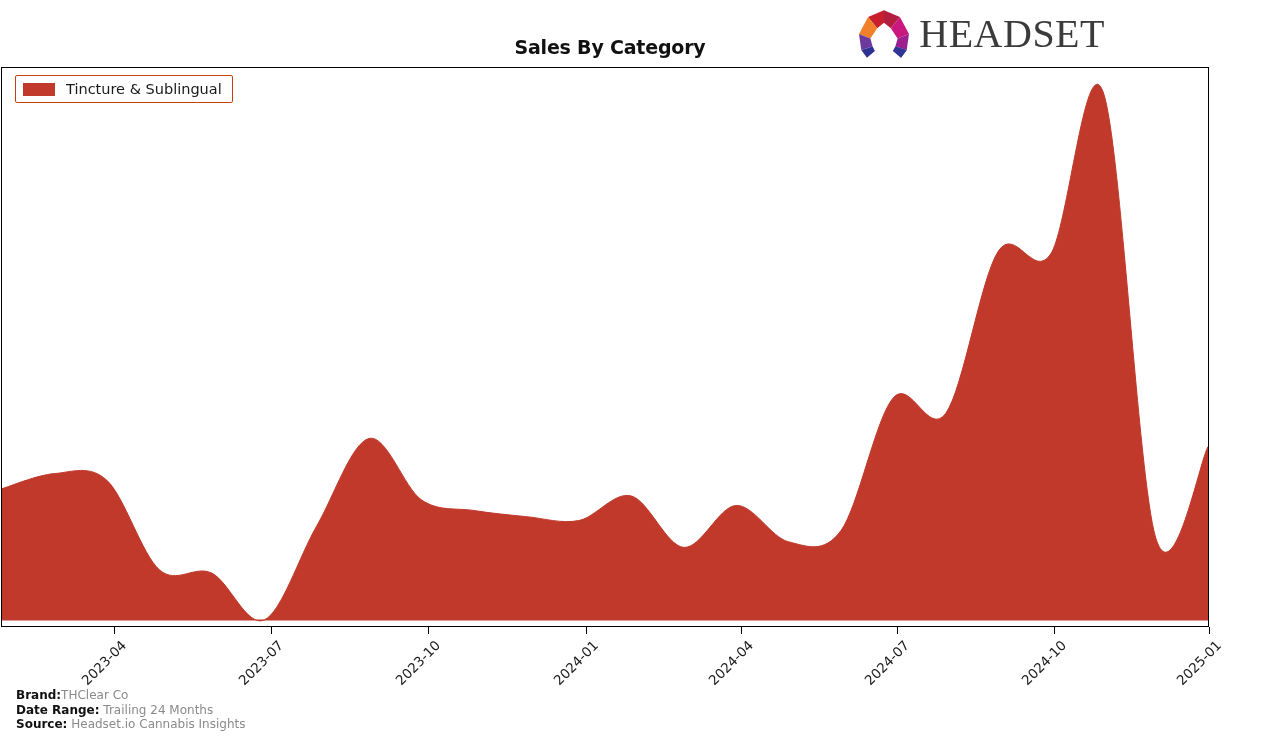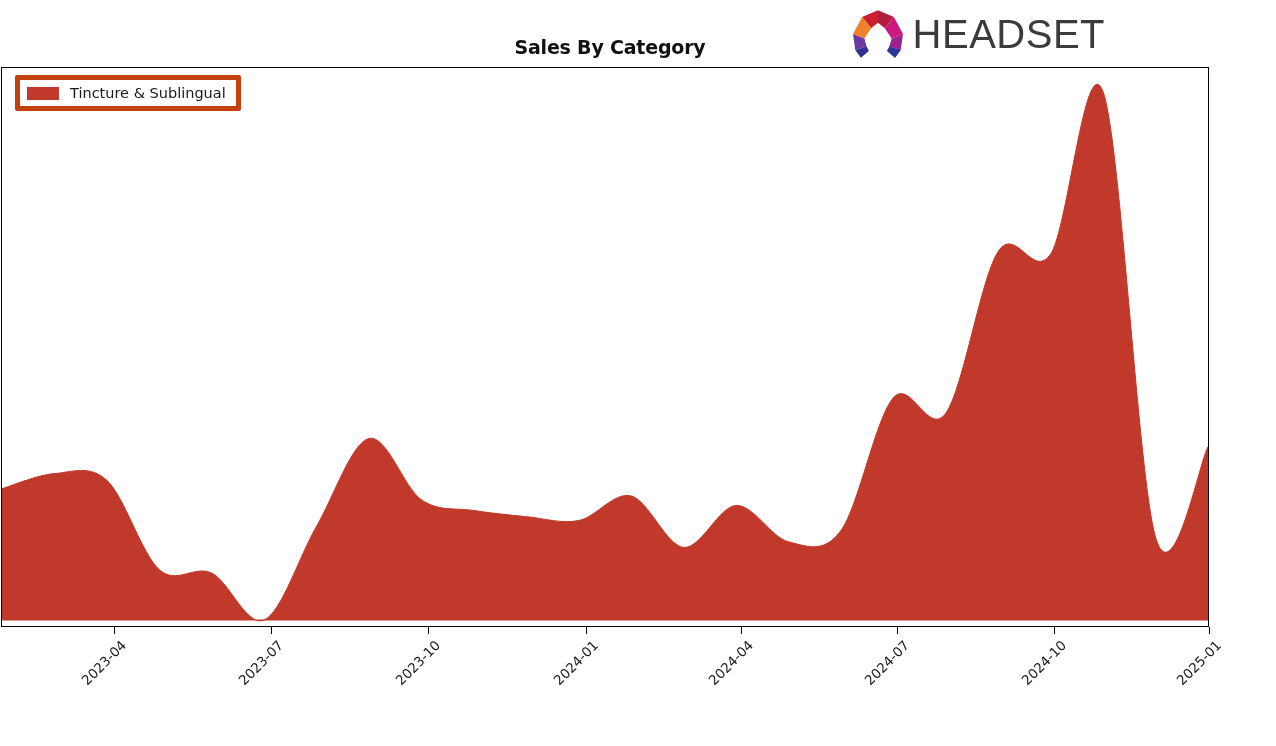--- a/index.html
+++ b/index.html
@@ -45,21 +45,21 @@
     align-items: center;
     gap: 6px;
   }
   .logo-mark { width: 58px; height: 50px; display: block; }
   .logo-text {
     font-size: 40px;
     font-weight: 500;
     color: #3b3b3b;
     letter-spacing: 0.5px;
     line-height: 1;
-    font-family: Liberation Sans, sans-serif;
+    font-family: Liberation Serif, serif;
   }
 
   
   .plot-frame {
     position: absolute;
     left: 1px;
     top: 67px;
     width: 1208px;
     height: 560px;
     border: 1px solid #000000;
@@ -74,21 +74,21 @@
     height: 558px;
     display: block;
   }
 
   
   .legend {
     position: absolute;
     left: 13px;
     top: 7px;
     background: #ffffff;
-    border: 5px solid #c2410c;
+    border: 1px solid #c2410c;
     border-radius: 2px;
     padding: 5px 10px 5px 7px;
     display: flex;
     align-items: center;
     gap: 11px;
     box-shadow: 0 0 0 0 rgba(0,0,0,0);
   }
   .legend-swatch {
     width: 32px;
     height: 13px;
@@ -187,14 +187,25 @@
       <div class="tick" style="left: 740px;"></div>
       <div class="tick-label" style="left: 744px;">2024-04</div>
       <div class="tick" style="left: 896px;"></div>
       <div class="tick-label" style="left: 900px;">2024-07</div>
       <div class="tick" style="left: 1053px;"></div>
       <div class="tick-label" style="left: 1057px;">2024-10</div>
       <div class="tick" style="left: 1208px;"></div>
       <div class="tick-label" style="left: 1212px;">2025-01</div>
     </div>
 
+  <div class="footer">
+    <div class="footer-row">
+      <span class="footer-key">Brand:</span><span class="footer-val">THClear Co</span>
+    </div>
+    <div class="footer-row">
+      <span class="footer-key">Date Range:</span> <span class="footer-val">Trailing 24 Months</span>
+    </div>
+    <div class="footer-row">
+      <span class="footer-key">Source:</span> <span class="footer-val">Headset.io Cannabis Insights</span>
+    </div>
+  </div>
 
 </div>
 
 </body></html>

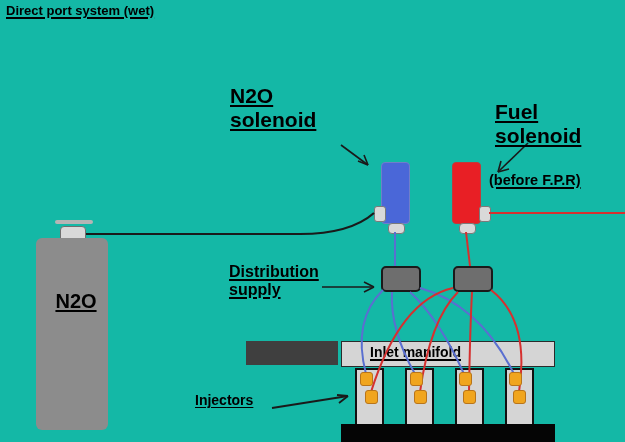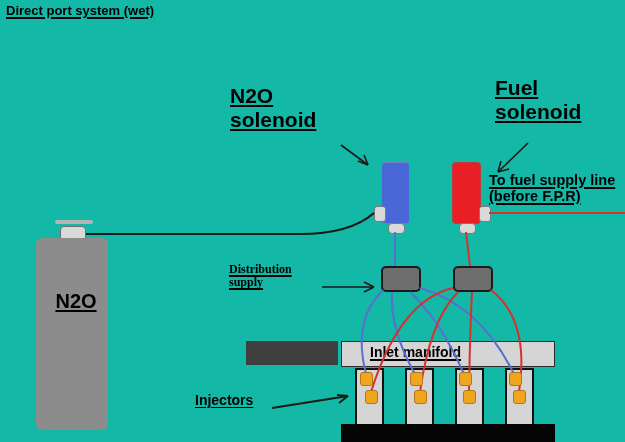--- a/index.html
+++ b/index.html
@@ -35,33 +35,32 @@
   }
 
   
   #lbl-n2o-solenoid {
     left: 230px;
     top: 84px;
     font-size: 21px;
   }
   #lbl-fuel-solenoid {
     left: 495px;
-    top: 76px;
+    top: 100px;
     font-size: 21px;
   }
   #lbl-fuel-supply {
     left: 489px;
     top: 172px;
     font-size: 14.5px;
   }
   #lbl-dist-blocks {
     left: 229px;
     top: 263px;
-    font-size: 12px;
-    font-family: Liberation Serif, serif;
+    font-size: 16px;
   }
   #lbl-injectors {
     left: 195px;
     top: 393px;
     font-size: 14px;
     text-decoration: underline;
   }
   #lbl-n2o-bottle {
     position: absolute;
     left: 44px;
@@ -260,21 +259,20 @@
     <div class="ul">N2O</div>
     <div class="ul">solenoid</div>
   </div>
 
   <div class="lbl" id="lbl-fuel-solenoid">
     <div class="ul">Fuel</div>
     <div class="ul">solenoid</div>
   </div>
 
   <div class="lbl" id="lbl-fuel-supply">
-    <div class="ul">To fuel supply line</div>
     <div class="ul">(before F.P.R)</div>
   </div>
 
   <div class="lbl" id="lbl-dist-blocks">
     <div class="ul">Distribution </div>
     <div class="ul">supply</div>
   </div>
 
   <div class="lbl ul" id="lbl-injectors">Injectors</div>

──────

WORK TO BE COMPLETED. Print the listing verbatim; no pictures.

YOUR SOLUTION.
--- a/index.html
+++ b/index.html
@@ -45,21 +45,21 @@
     align-items: center;
     gap: 6px;
   }
   .logo-mark { width: 58px; height: 50px; display: block; }
   .logo-text {
     font-size: 40px;
     font-weight: 500;
     color: #3b3b3b;
     letter-spacing: 0.5px;
     line-height: 1;
-    font-family: Liberation Sans, sans-serif;
+    font-family: Liberation Serif, serif;
   }
 
   
   .plot-frame {
     position: absolute;
     left: 1px;
     top: 67px;
     width: 1208px;
     height: 560px;
     border: 1px solid #000000;
@@ -74,21 +74,21 @@
     height: 558px;
     display: block;
   }
 
   
   .legend {
     position: absolute;
     left: 13px;
     top: 7px;
     background: #ffffff;
-    border: 5px solid #c2410c;
+    border: 1px solid #c2410c;
     border-radius: 2px;
     padding: 5px 10px 5px 7px;
     display: flex;
     align-items: center;
     gap: 11px;
     box-shadow: 0 0 0 0 rgba(0,0,0,0);
   }
   .legend-swatch {
     width: 32px;
     height: 13px;
@@ -187,14 +187,25 @@
       <div class="tick" style="left: 740px;"></div>
       <div class="tick-label" style="left: 744px;">2024-04</div>
       <div class="tick" style="left: 896px;"></div>
       <div class="tick-label" style="left: 900px;">2024-07</div>
       <div class="tick" style="left: 1053px;"></div>
       <div class="tick-label" style="left: 1057px;">2024-10</div>
       <div class="tick" style="left: 1208px;"></div>
       <div class="tick-label" style="left: 1212px;">2025-01</div>
     </div>
 
+  <div class="footer">
+    <div class="footer-row">
+      <span class="footer-key">Brand:</span><span class="footer-val">THClear Co</span>
+    </div>
+    <div class="footer-row">
+      <span class="footer-key">Date Range:</span> <span class="footer-val">Trailing 24 Months</span>
+    </div>
+    <div class="footer-row">
+      <span class="footer-key">Source:</span> <span class="footer-val">Headset.io Cannabis Insights</span>
+    </div>
+  </div>
 
 </div>
 
 </body></html>

--- a/index.html
+++ b/index.html
@@ -35,33 +35,32 @@
   }
 
   
   #lbl-n2o-solenoid {
     left: 230px;
     top: 84px;
     font-size: 21px;
   }
   #lbl-fuel-solenoid {
     left: 495px;
-    top: 76px;
+    top: 100px;
     font-size: 21px;
   }
   #lbl-fuel-supply {
     left: 489px;
     top: 172px;
     font-size: 14.5px;
   }
   #lbl-dist-blocks {
     left: 229px;
     top: 263px;
-    font-size: 12px;
-    font-family: Liberation Serif, serif;
+    font-size: 16px;
   }
   #lbl-injectors {
     left: 195px;
     top: 393px;
     font-size: 14px;
     text-decoration: underline;
   }
   #lbl-n2o-bottle {
     position: absolute;
     left: 44px;
@@ -260,21 +259,20 @@
     <div class="ul">N2O</div>
     <div class="ul">solenoid</div>
   </div>
 
   <div class="lbl" id="lbl-fuel-solenoid">
     <div class="ul">Fuel</div>
     <div class="ul">solenoid</div>
   </div>
 
   <div class="lbl" id="lbl-fuel-supply">
-    <div class="ul">To fuel supply line</div>
     <div class="ul">(before F.P.R)</div>
   </div>
 
   <div class="lbl" id="lbl-dist-blocks">
     <div class="ul">Distribution </div>
     <div class="ul">supply</div>
   </div>
 
   <div class="lbl ul" id="lbl-injectors">Injectors</div>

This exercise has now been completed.